The crow cried in the dark;

Dogs howled on the hills,

Cats purred in the bushes;

The Night was ripe and ready.

 

Fee-fi-fo-fum, Fee-fi-fo-fum,

The Three Witches began to hum

Standing in the grim gray garbs

With the gray eyes glaring in silence

They were ready to tell his destiny.

 

“Scotland, the jewel of thy crown,

The sword calls for thy title to own,

The blood is thy sacred power,

As it runs redder and deeper.”

Thus, the prophecy of his fate’s cast in

 Fee-fi-fo-fum, Fee-fi-fo-fum, Fee-fi-fo-fum!

 

P.S.: This week’s #FairyTuesday theme on Twitter liberally encompasses witches, ghosts, and other supernatural beings, so my choice is the Graeae, the Three Sisters personifying the Fate of Man in the ancient Greek mythology. They had only one eye and a tooth to share, but the pre-Herculean Mycenan hero Perseus intercepted the eye when the Sisters fumbled with it in the air and forced them to answer the whereabouts of Medusa. They ultimately relented to the demand, whereupon Perseus set about killing Medusa. 

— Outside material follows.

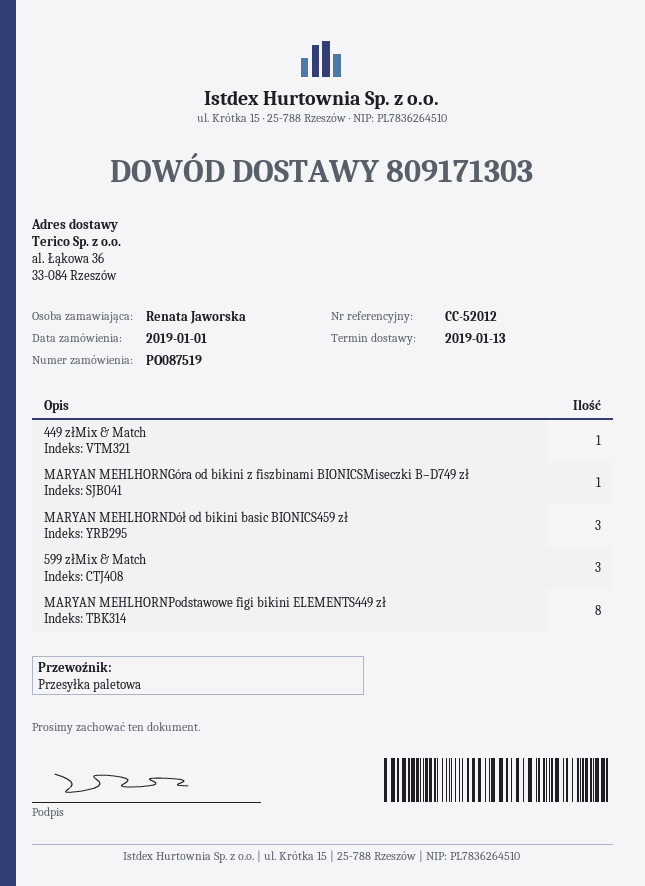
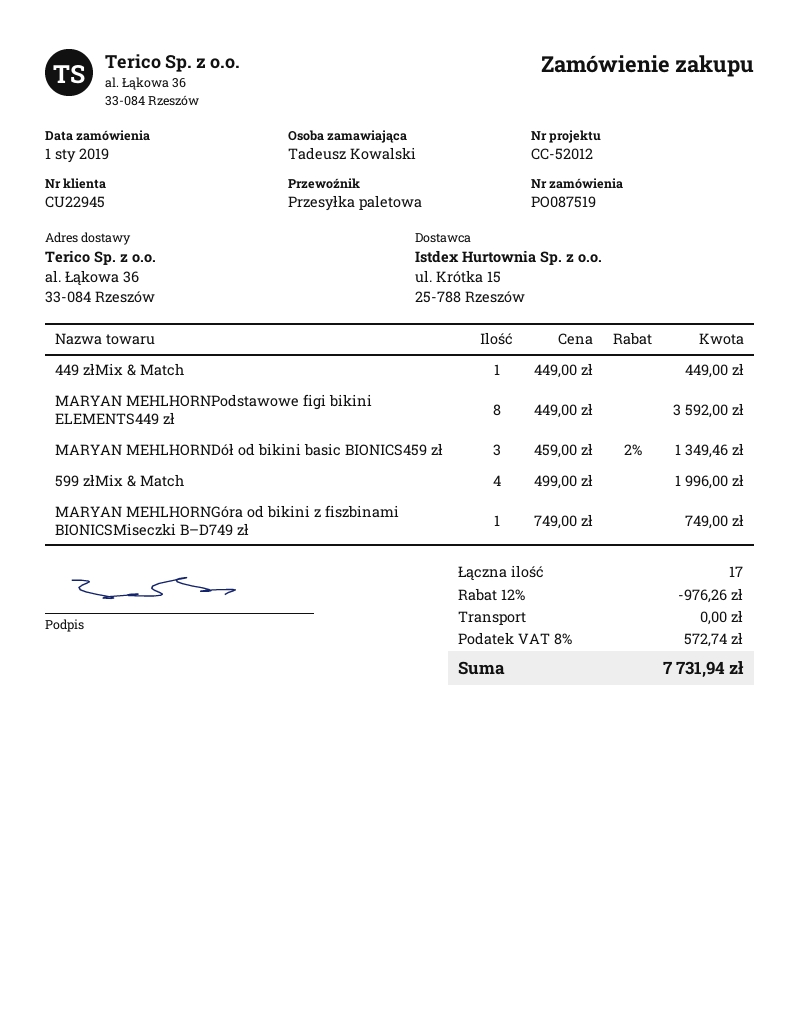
ordered by: Renata Jaworska -> Tadeusz Kowalski
599 złMix & Match: 3 -> 4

This image of the Three Sisters is then also wondrously associated with the Three Witches of Shakespeare’s Macbeth by the sheer dint of the somber, dismal greyness of the three uncanny women. But as Mcbeth was a tragic figure consumed by guilt and greed, so were the Three Witches, malevolent and dystopian, vis a vis the somewhat faltering and fumbling Grey Sisters menaced by Perseus bullying them to elicit what he wanted to know. 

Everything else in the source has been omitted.